Retype each entry exactly. Skip any pictures.

####

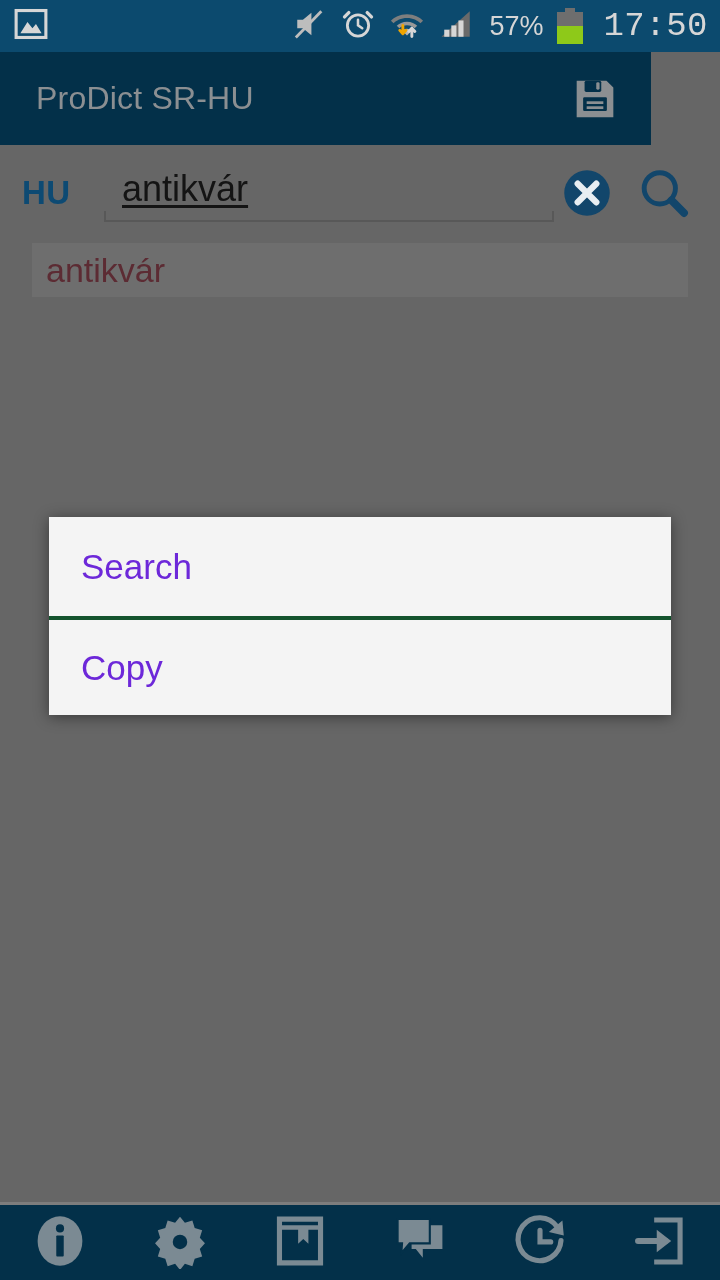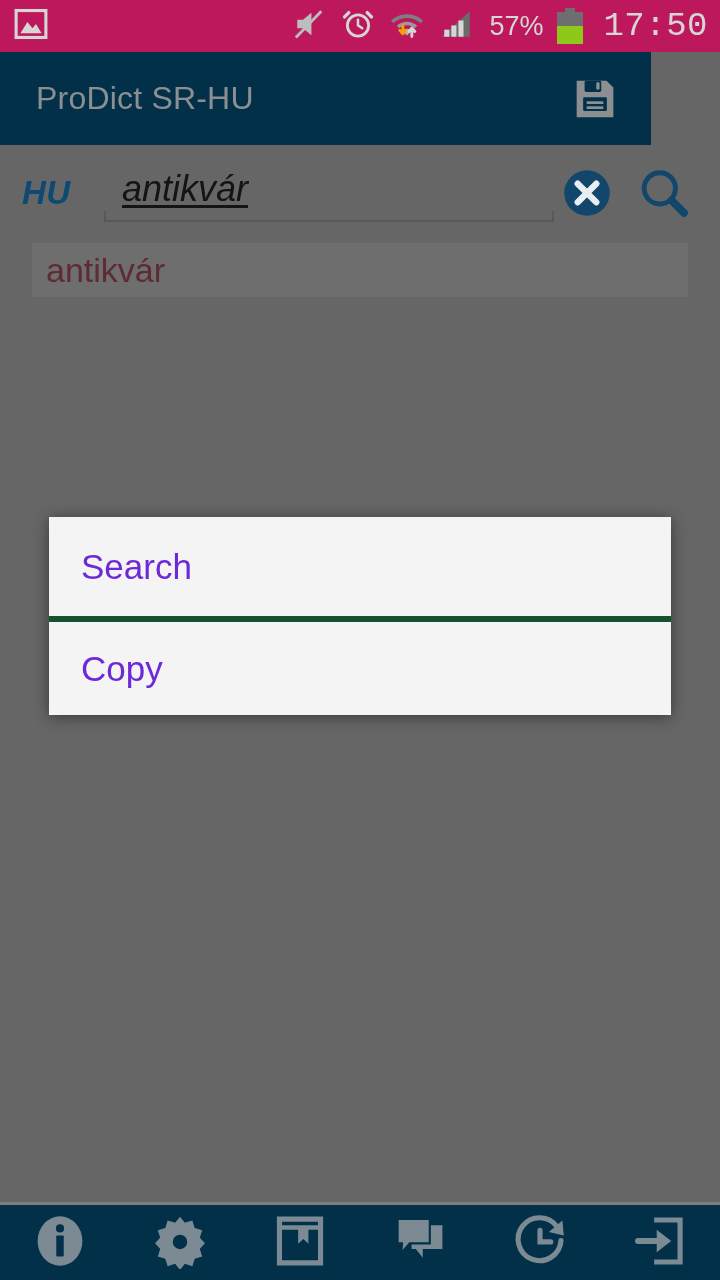--- a/index.html
+++ b/index.html
@@ -17,21 +17,21 @@
     overflow: hidden;
     background: #666666;
   }
 
   
   #status-bar {
     position: absolute;
     left: 0; top: 0;
     width: 720px;
     height: 52px;
-    background: #be185d;
+    background: #0c4a6e;
     display: flex;
     align-items: center;
     box-sizing: border-box;
     padding: 0 12px 0 14px;
   }
   .sb-left { display: flex; align-items: center; }
   .sb-right { margin-left: auto; display: flex; align-items: center; gap: 14px; }
   .sb-icon { display: block; }
   #status-time {
     color: #d6d6d6;
@@ -98,21 +98,20 @@
   
   #search-row {
     position: absolute;
     left: 0; top: 145px;
     width: 720px;
     height: 95px;
     display: flex;
     align-items: center;
     box-sizing: border-box;
     padding: 0 18px 0 22px;
-    font-style: italic;
   }
   #lang-label {
     color: #0d4a73;
     font-size: 33px;
     font-weight: bold;
     letter-spacing: 0.5px;
     width: 70px;
   }
   #search-field-wrap {
     position: relative;
@@ -195,21 +194,21 @@
   .menu-item {
     height: 99px;
     display: flex;
     align-items: center;
     padding-left: 32px;
     box-sizing: border-box;
     font-size: 35px;
     color: #6d28d9;
   }
   .menu-item + .menu-item {
-    border-top: 6px solid #14532d;
+    border-top: 4px solid #14532d;
   }
 
   
   #bottom-nav {
     position: absolute;
     left: 0; bottom: 0;
     width: 720px;
     height: 78px;
     background: #033049;
     border-top: 3px solid #7d7d7d;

####

▶ [Solution for this task]
--- a/index.html
+++ b/index.html
@@ -17,21 +17,21 @@
     overflow: hidden;
     background: #666666;
   }
 
   
   #status-bar {
     position: absolute;
     left: 0; top: 0;
     width: 720px;
     height: 52px;
-    background: #be185d;
+    background: #0c4a6e;
     display: flex;
     align-items: center;
     box-sizing: border-box;
     padding: 0 12px 0 14px;
   }
   .sb-left { display: flex; align-items: center; }
   .sb-right { margin-left: auto; display: flex; align-items: center; gap: 14px; }
   .sb-icon { display: block; }
   #status-time {
     color: #d6d6d6;
@@ -98,21 +98,20 @@
   
   #search-row {
     position: absolute;
     left: 0; top: 145px;
     width: 720px;
     height: 95px;
     display: flex;
     align-items: center;
     box-sizing: border-box;
     padding: 0 18px 0 22px;
-    font-style: italic;
   }
   #lang-label {
     color: #0d4a73;
     font-size: 33px;
     font-weight: bold;
     letter-spacing: 0.5px;
     width: 70px;
   }
   #search-field-wrap {
     position: relative;
@@ -195,21 +194,21 @@
   .menu-item {
     height: 99px;
     display: flex;
     align-items: center;
     padding-left: 32px;
     box-sizing: border-box;
     font-size: 35px;
     color: #6d28d9;
   }
   .menu-item + .menu-item {
-    border-top: 6px solid #14532d;
+    border-top: 4px solid #14532d;
   }
 
   
   #bottom-nav {
     position: absolute;
     left: 0; bottom: 0;
     width: 720px;
     height: 78px;
     background: #033049;
     border-top: 3px solid #7d7d7d;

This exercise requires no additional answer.